#### WHAT YOU HAVE TO DO
Please return all of the records verbatim, with the pictures omitted.

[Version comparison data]
_____

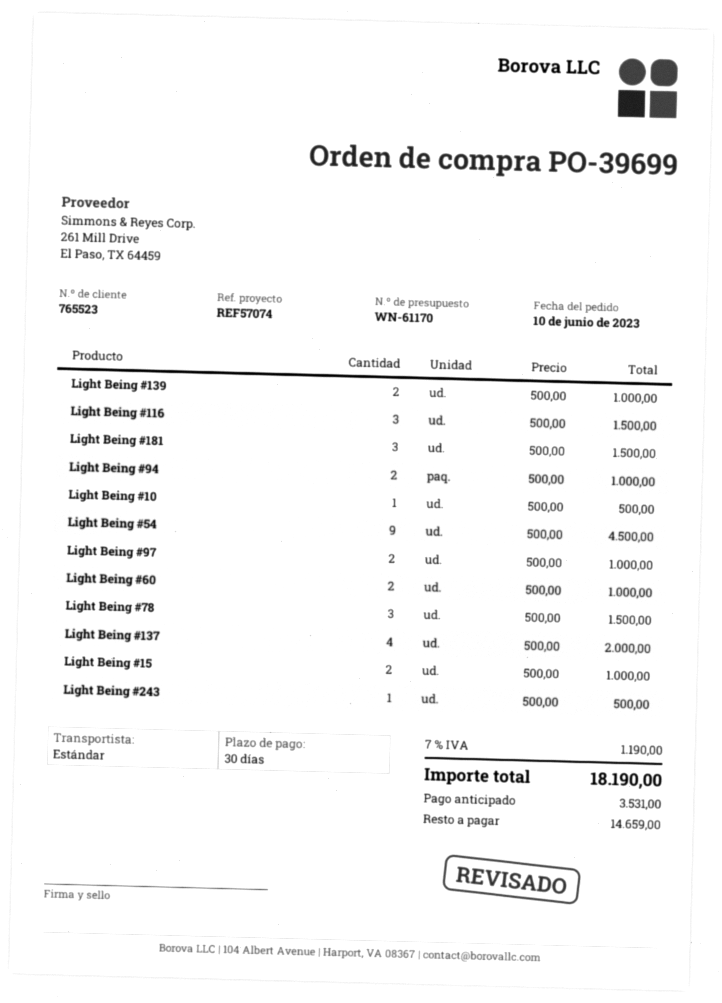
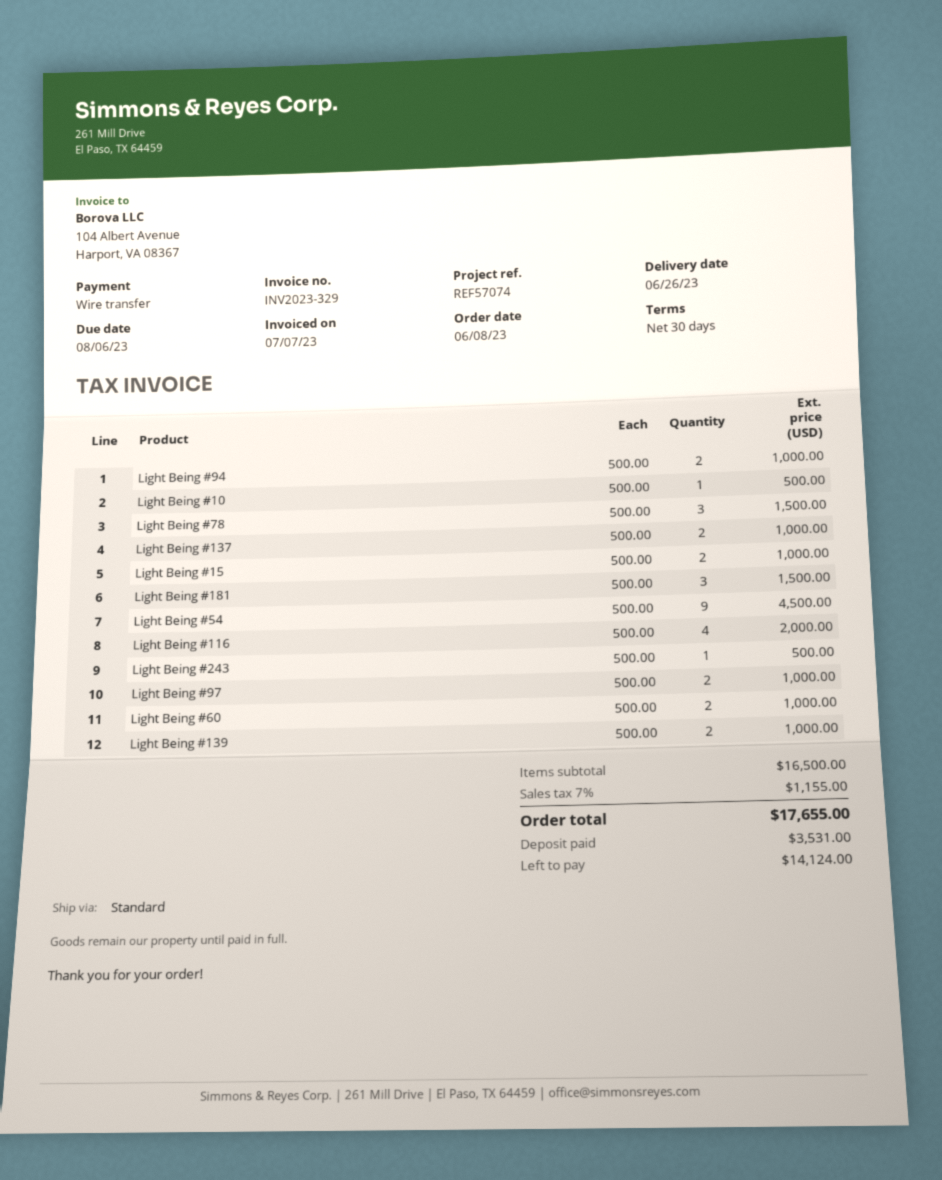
order date: 2023-06-10 -> 2023-06-08
Light Being #116: 3 x 500.00 = 1500.00 -> 4 x 500.00 = 2000.00
Light Being #137: 4 x 500.00 = 2000.00 -> 2 x 500.00 = 1000.00
tax: 7% = 1190.00 -> 7% = 1155.00
total: 18190.00 -> 17655.00
balance: 14659.00 -> 14124.00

_____

#### WRITTEN SOLUTION
order date: 2023-06-10 -> 2023-06-08
Light Being #116: 3 x 500.00 = 1500.00 -> 4 x 500.00 = 2000.00
Light Being #137: 4 x 500.00 = 2000.00 -> 2 x 500.00 = 1000.00
tax: 7% = 1190.00 -> 7% = 1155.00
total: 18190.00 -> 17655.00
balance: 14659.00 -> 14124.00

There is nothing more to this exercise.